Mastering the art of vibrato can really enhance one’s playing. The human-voice-like quality of the violin is very versatile in expressing various human emotions and portraying different moods. A good player can adapt his vibrato to the color and intensity of the sound that he wishes to hear. For well-trained violinists, the action of vibrato is largely subconscious and spontaneous.
From a technical perspective, what gives the vibrato its various shadings and intensities are the speed and the width of the oscillation. In general, loud passages call for fast and wide vibrato while gentle passages call for slow and narrow vibrato. However, this cannot be the rule for every piece of music as musicians need to take into consideration the style of the music as well.
At the learning stages, students should strive for a consistent vibrato. The oscillations should not stop or get affected when changing fingers. In fact, the new finger should be able to continue the vibrato with the same speed and width. This can only be done when the left hand is relaxed and balanced. However, in an artistic performance, the vibrato does not need to stay consistent but may vary its speed and width within a phrase or a note, according to the interpretation of the performer. For example, a fast-to-slow vibrato is very effective for accented notes or pieces that are very lively.
A Step-by-step Guide
There are many ways to develop the vibrato, and there is no such thing as the best way to learn vibrato. For students, it is important to find a good teacher that can guide you. The following advices are mainly for the reference of those who seek additional information.
To play the vibrato, start by getting used to the shaking motion (playing the shaker). Hold your left arm up in a way like how you would hold a violin, with the palm facing you. Try to move your forearm back and forth (from the elbow). Keep in mind that every oscillation should begin with a movement away from you and then a rebound back. Feel that the motion is continuous and non-exhaustive. The wrist and every joint of the fingers should be very loose and they react to the forearm’s motion, similar to how we flip our hands dry after washing them.
Next, hold the violin in playing position, place the thumb, and find a note with the second or third finger in the third or fourth position. Try to recreate that action on the violin. The fingertip should be rolling from the tip to the finger pad (from curved to flat) as the arm is moving back and forth. Once you have done it, change to the other fingers and also try them on other strings and in different positions.
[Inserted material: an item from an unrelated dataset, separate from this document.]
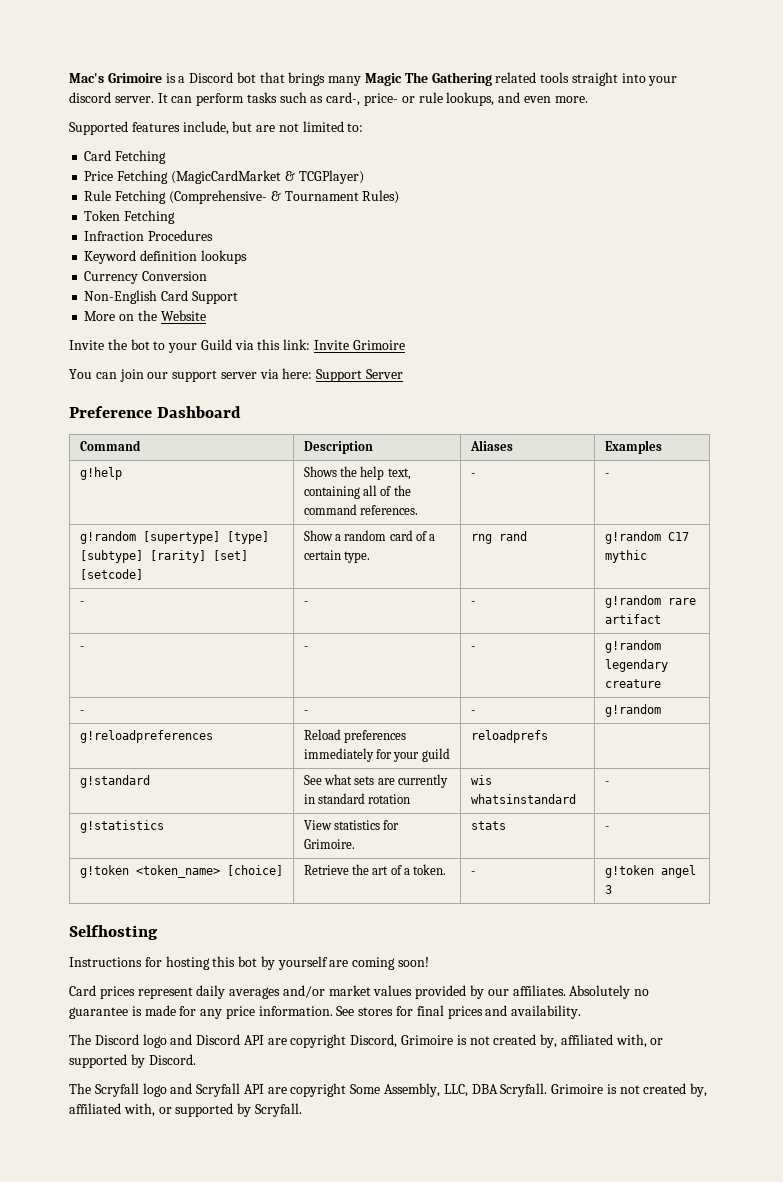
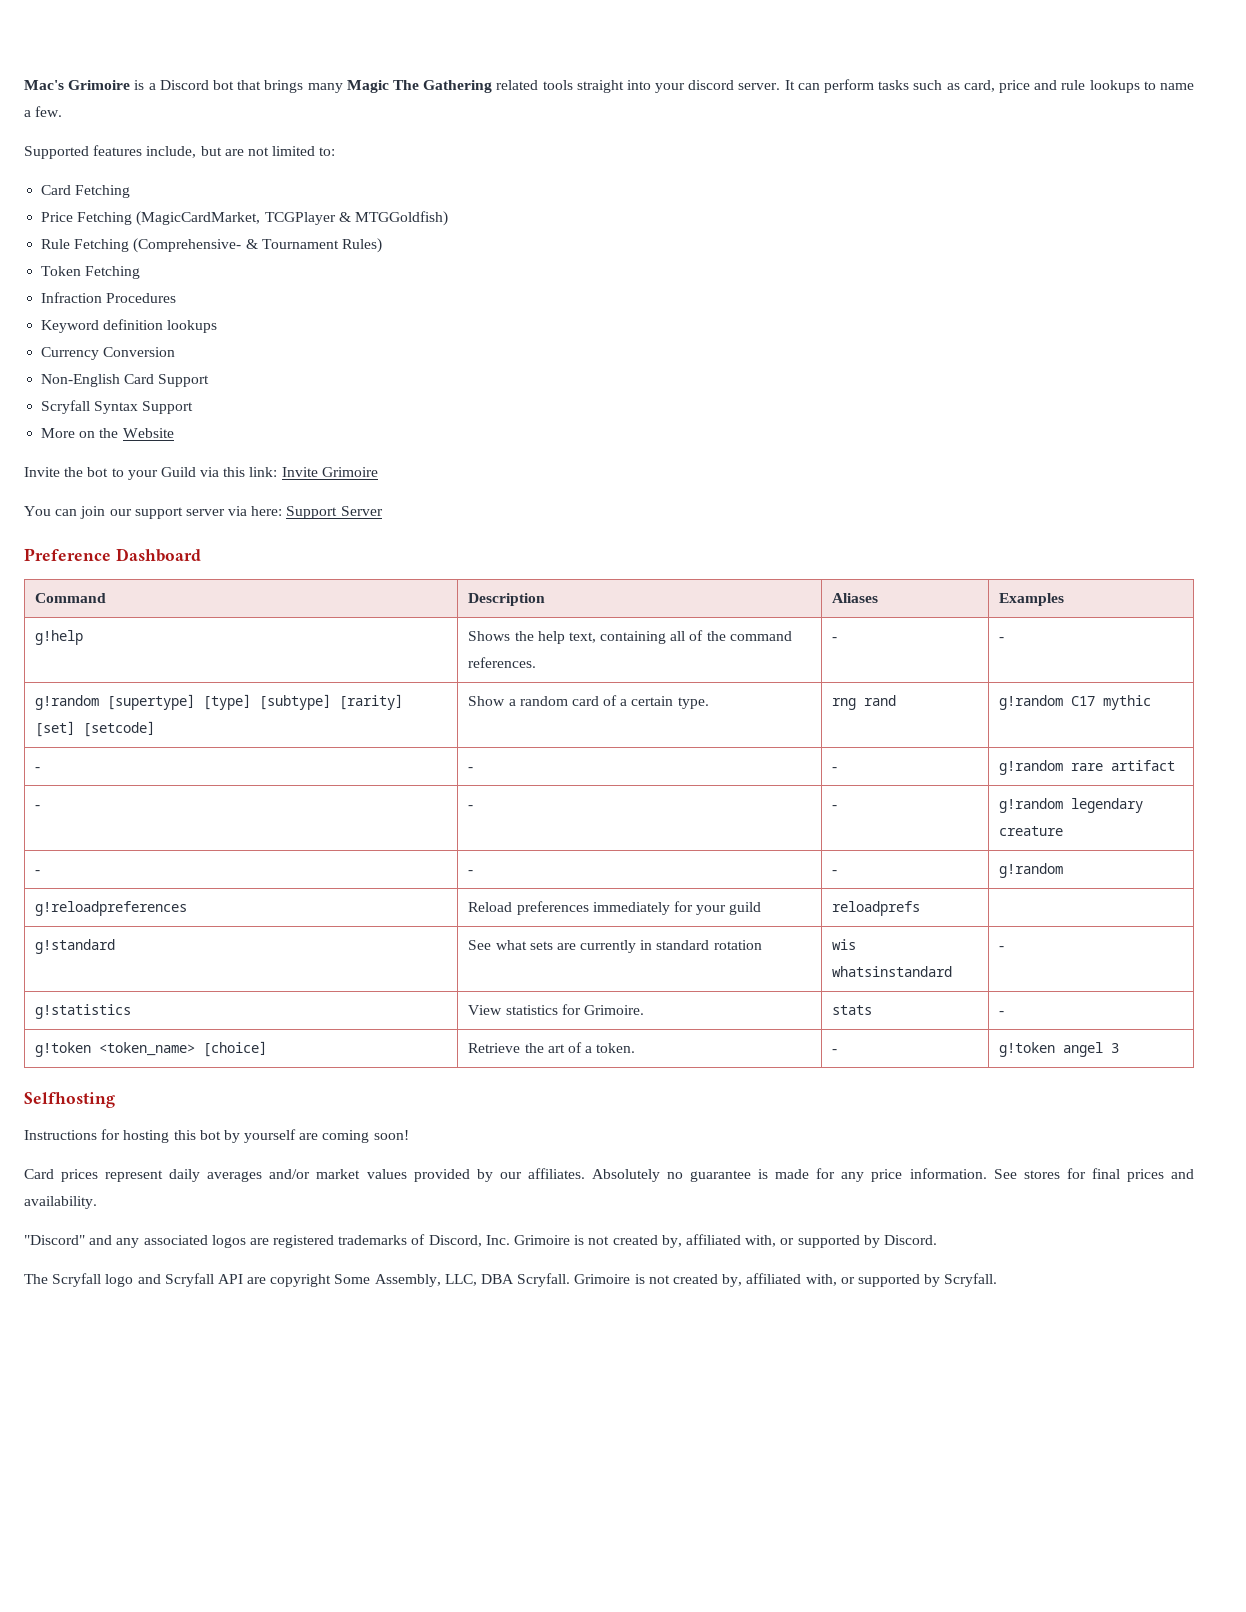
[326,92,588,106] card-, price- or rule lookups, and even more. -> [963,80,1195,93] [24,106,63,117] card, price and rule lookups to name a few.
[170,170,364,184] (MagicCardMarket & TCGPlayer) -> [136,211,448,226] (MagicCardMarket, TCGPlayer & MTGGoldfish)
(238, 297) none -> [41,400,194,414] // Scryfall Syntax Support
[69,1034,398,1048] The Discord logo and Discord API are copyright Discord, -> [24,1234,510,1248] "Discord" and any associated logos are registered trademarks of Discord, Inc.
Some students may find their fingers very stiff and that is why it takes a while to develop a good vibrato. Keep in mind that the thumb should not be squeezing or gripping too hard. When doing the vibrato, the base joint of the index finger should move away from the neck to allow space for vibrato. The “double contact” mentioned in Improve Your Violin Intonation will make way for the vibrato.
Practice the vibrato in a measured and controlled way, starting from slow to fast with the help of a metronome. Always start slow enough so that you can hear the siren-like sound between the main pitch and the flatter version. As you speed up, watch out for unnecessary tension in the arm and fingers.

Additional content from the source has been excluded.